Oy, sorry, this took longer than expected. College sucks your life up sometimes and spits you out exhausted.
BUT, I have been having good Tony/Pepper vibes. Last week, Netflix sent me IM2 on the *day* it came out (which is totally unheard of). So! I have now seen both movies, YAY. :)
Then I was watching it (for the second time) with my sister and friend, and halfway through the movie, they go, "Oh, wait, Tony and Pepper aren't actually together together? Like... involved?" They both assumed they were together since the end of the first movie. PROOF of our ship right there. When people assume like that, somethin's clearly going on. ;)

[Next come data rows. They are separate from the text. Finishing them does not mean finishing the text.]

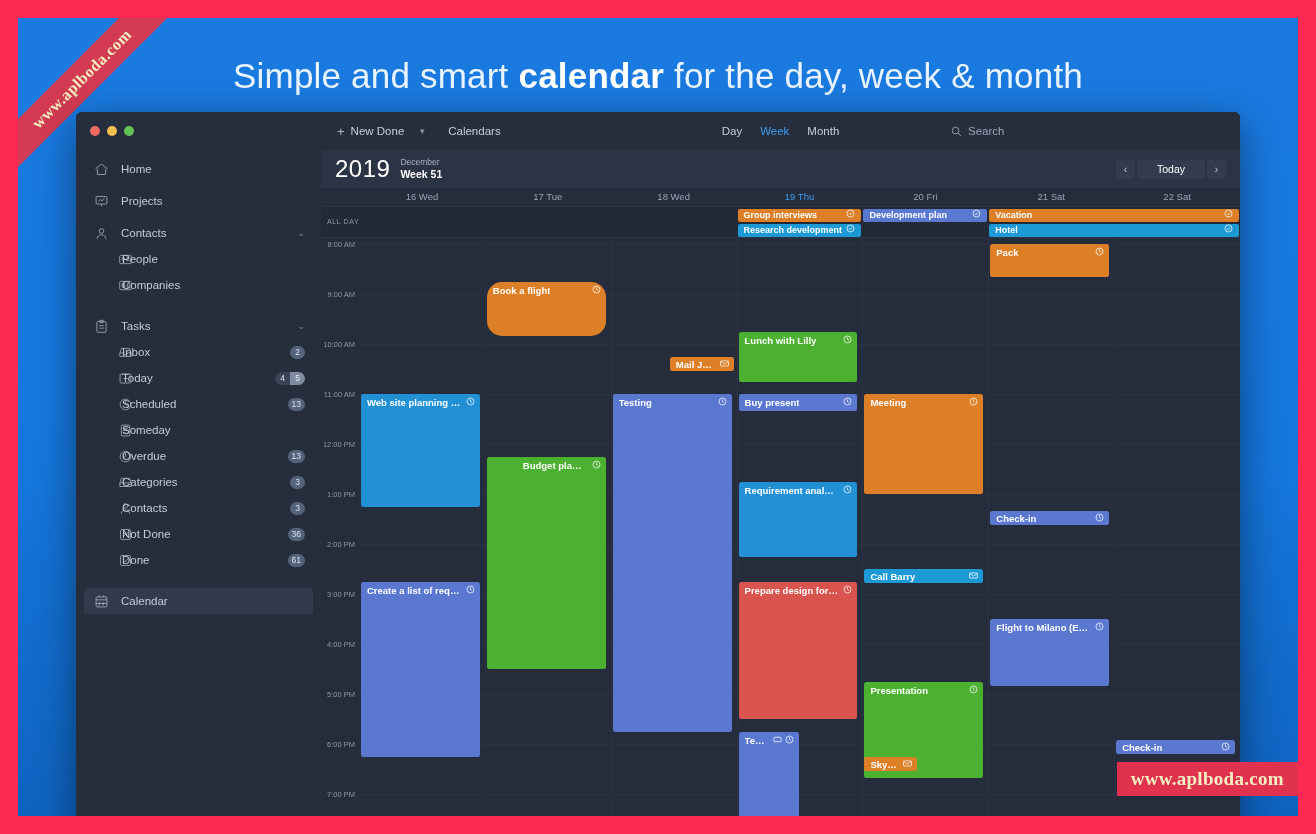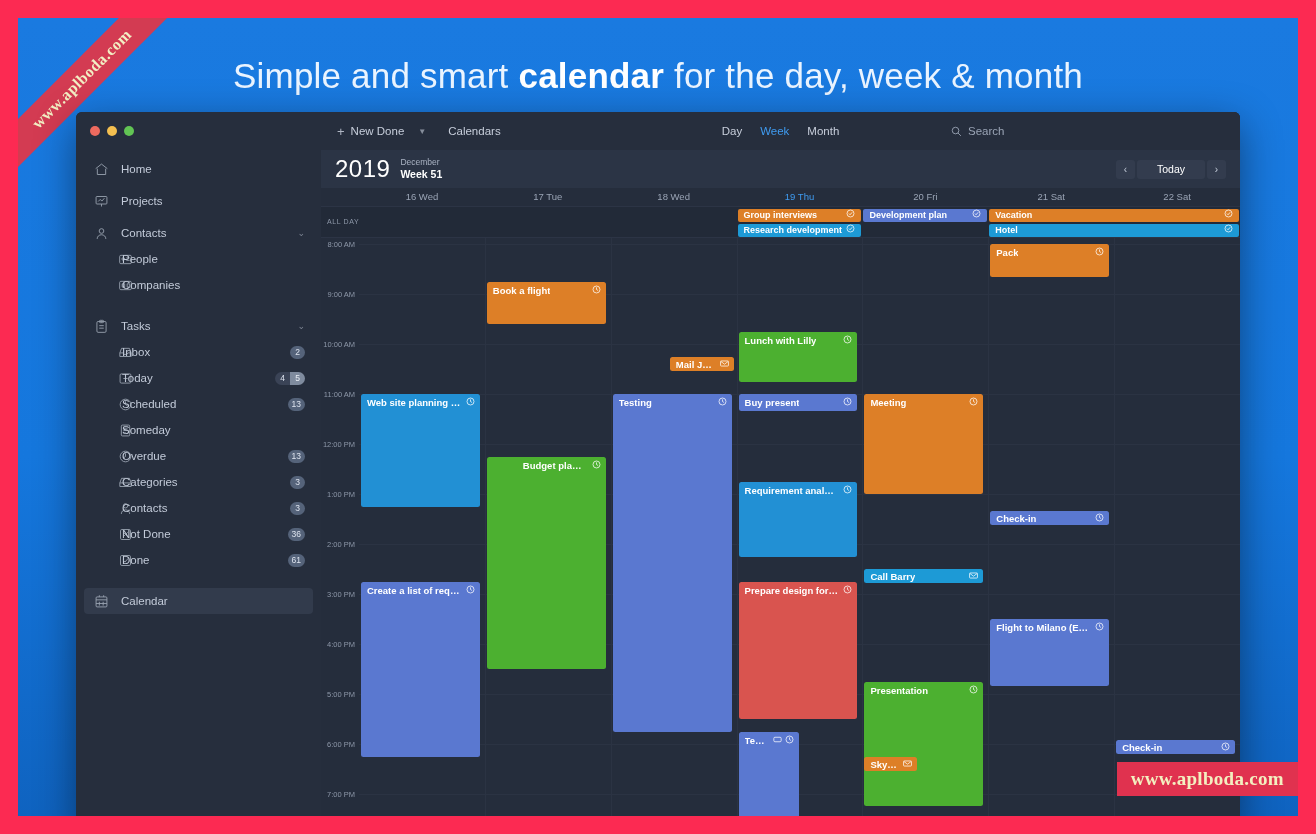--- a/index.html
+++ b/index.html
@@ -474,21 +474,21 @@
               <div class="hr" style="top: 556px;"></div>
               <div class="tlabel" style="top: 552px;">7:00 PM</div>
               <div class="vline" style="left: 163.857px;"></div>
               <div class="vline" style="left: 289.714px;"></div>
               <div class="vline" style="left: 415.571px;"></div>
               <div class="vline" style="left: 541.429px;"></div>
               <div class="vline" style="left: 667.286px;"></div>
               <div class="vline" style="left: 793.143px;"></div>
             </div>
           <div id="events">
-              <div class="ev c-orange" style="top: 43.5px; height: 42px; left: 165.857px; width: 118.857px;">
+              <div class="ev c-orange" style="top: 43.5px; height: 54px; left: 165.857px; width: 118.857px; border-radius: 15px;">
                 <div class="ev-head">
                   <span class="ev-title">Book a flight</span>
                   <span class="ev-ico"><svg width="9" height="9" viewBox="0 0 16 16">
                       <circle cx="8" cy="8" r="6.2" fill="none" stroke="#fff" stroke-width="1.4"></circle>
                       <path d="M8 4.2V8l2.7 1.8" fill="none" stroke="#fff" stroke-width="1.4"></path>
                     </svg></span>
                 </div>
               </div>
               <div class="ev c-orange slim" style="top: 118.5px; height: 14px; left: 348.867px; width: 64.1871px;">
                 <div class="ev-head">
@@ -593,21 +593,21 @@
               </div>
               <div class="ev c-cyan slim" style="top: 331px; height: 14px; left: 543.429px; width: 118.857px;">
                 <div class="ev-head">
                   <span class="ev-title">Call Barry</span>
                   <span class="ev-ico"><svg width="9" height="9" viewBox="0 0 16 16">
                       <rect x="1" y="3.5" width="14" height="9" rx="1.2" fill="none" stroke="#fff" stroke-width="1.4"></rect>
                       <path d="M1.6 4.4 8 9.2 14.4 4.4" fill="none" stroke="#fff" stroke-width="1.4"></path>
                     </svg></span>
                 </div>
               </div>
-              <div class="ev c-green" style="top: 443.5px; height: 124px; left: 543.429px; width: 118.857px;">
+              <div class="ev c-green" style="top: 443.5px; height: 96px; left: 543.429px; width: 118.857px;">
                 <div class="ev-head">
                   <span class="ev-title">Presentation</span>
                   <span class="ev-ico"><svg width="9" height="9" viewBox="0 0 16 16">
                       <circle cx="8" cy="8" r="6.2" fill="none" stroke="#fff" stroke-width="1.4"></circle>
                       <path d="M8 4.2V8l2.7 1.8" fill="none" stroke="#fff" stroke-width="1.4"></path>
                     </svg></span>
                 </div>
               </div>
               <div class="ev c-orange slim" style="top: 518.5px; height: 14px; left: 543.429px; width: 52.86px;">
                 <div class="ev-head">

Anyway, all of this being said, today is a two for one special in compensation.
Title: Simplicity
Fandom: Iron Man
Prompt/Claim: #10:Simple;
20_fics ,
Table 4, Iron Man: Tony/PepperSummary: "I should have known better." She needed time, space, simplicity. Running home, putting half a country between them, was a natural step. A simple step. But even out here, California could still reach her.
Rating: PG lite
Pairings/Characters: Tony/Pepper
Length: 3,200 words
Genre(s): angst
A/N: Companion piece to "
No Good On My Own." From more of Pepper's perspective, those events and the continuation. It's better to read that one first, for clearer understanding, though I think this can be read alone. That being said, some (not much) is slightly repetitive if you've read the first. Also, I don't know if we know where Pepper is from or if there's a widely accepted fanonical hometown, but I decided for the purposes of this, I liked Oklahoma. It came to me randomly, and after some state research, it worked. Also, I shamelessly borrowed a movie line or two and worked it my own way. ;) Also also, whoever can spot the classic country music reference herein gets major brownie points. :D
Simplicity was the key to life.
Somewhere along the line, Pepper had come to accept that as truth. Stripped down to its barest components was when life made sense. And life, like everything else in the universe, had to make at least some sort of sense.
Tony Stark was the opposite of simple. Once upon a time, she'd assumed he was simple to figure out. He liked fast cars, cheap women and booze. He didn't like work, deadlines or rules. Simple.
It had taken some time, a few years perhaps, before she realized he really wasn't that simple.
And he certainly did not keep her life simple.
The emptiness of the bed echoed in the emptiness inside her. Alone, vulnerable.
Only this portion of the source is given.